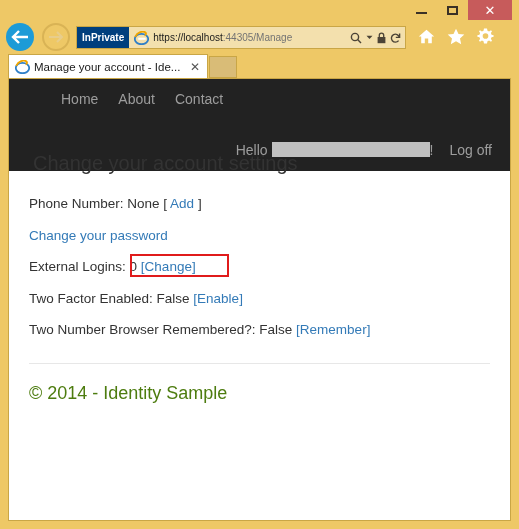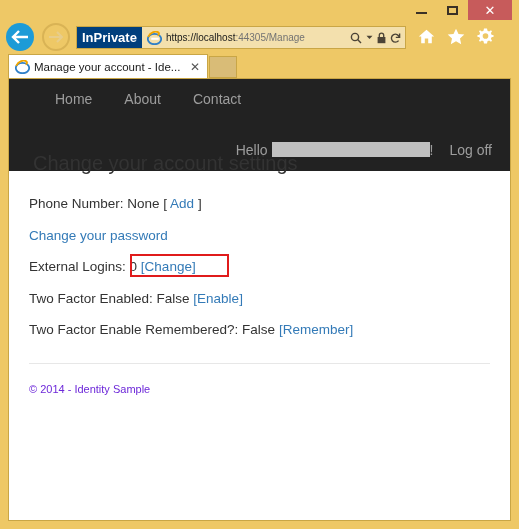--- a/index.html
+++ b/index.html
@@ -92,21 +92,21 @@
     width: 330px; height: 23px;
     background: #f3e0ad;
     border: 1px solid #c9a646;
     box-sizing: border-box;
     display: flex;
     align-items: stretch;
   }
   .inprivate {
     background: #003f7d;
     color: #ffffff;
-    font-size: 13px;
+    font-size: 10px;
     font-weight: bold;
     padding: 0 5px;
     display: flex;
     align-items: center;
     line-height: 1;
   }
   .addr-favicon {
     display: flex; align-items: center;
     padding: 0 3px 0 5px;
   }
@@ -190,23 +190,23 @@
 
   .site-nav {
     position: relative;
     width: 100%;
     height: 92px;
     background: #222222;
     box-sizing: border-box;
   }
   .site-nav-links {
     position: absolute;
-    left: 46px; top: 13px;
-    display: flex;
-    gap: 32px;
+    left: 52px; top: 13px;
+    display: flex;
+    gap: 20px;
   }
   .site-nav-links a {
     color: #9d9d9d;
     font-size: 14px;
     text-decoration: none;
     line-height: 1;
   }
   .site-nav-right {
     position: absolute;
     right: 18px; top: 63px;
@@ -278,22 +278,22 @@
     box-sizing: border-box;
     pointer-events: none;
   }
 
   hr.divider {
     border: none;
     border-top: 1px solid #e7e7e7;
     margin: 26px 0 0 0;
   }
   .footer {
-    font-size: 11px;
-    color: #6d28d9;
+    font-size: 18px;
+    color: #4d7c0f;
     margin-top: 20px;
     line-height: 1;
   }
 </style>
 </head>
 <body>
 
 <div class="window">
 
   <div class="titlebar">
@@ -425,21 +425,21 @@
           <span class="redbox"></span>
         </span>
       </p>
 
       <p class="content-row rowline">
         <span>Two Factor Enabled: False</span>
         <a href="#" class="lnk">[Enable]</a>
       </p>
 
       <p class="content-row">
-        <span>Two Factor Enable Remembered?: False</span>
+        <span>Two Number Browser Remembered?: False</span>
         <a href="#" class="lnk">[Remember]</a>
       </p>
 
       <hr class="divider">
 
       <p class="footer">© 2014 - Identity Sample</p>
     </div>
 
   </div>
 </div>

- Exercise goal
Among the lines above, find each one containing the string "font" and copy it.

- Result of the task
-    font-size: 13px;
+    font-size: 10px;
     font-weight: bold;
     font-size: 14px;
-    font-size: 11px;
+    font-size: 18px;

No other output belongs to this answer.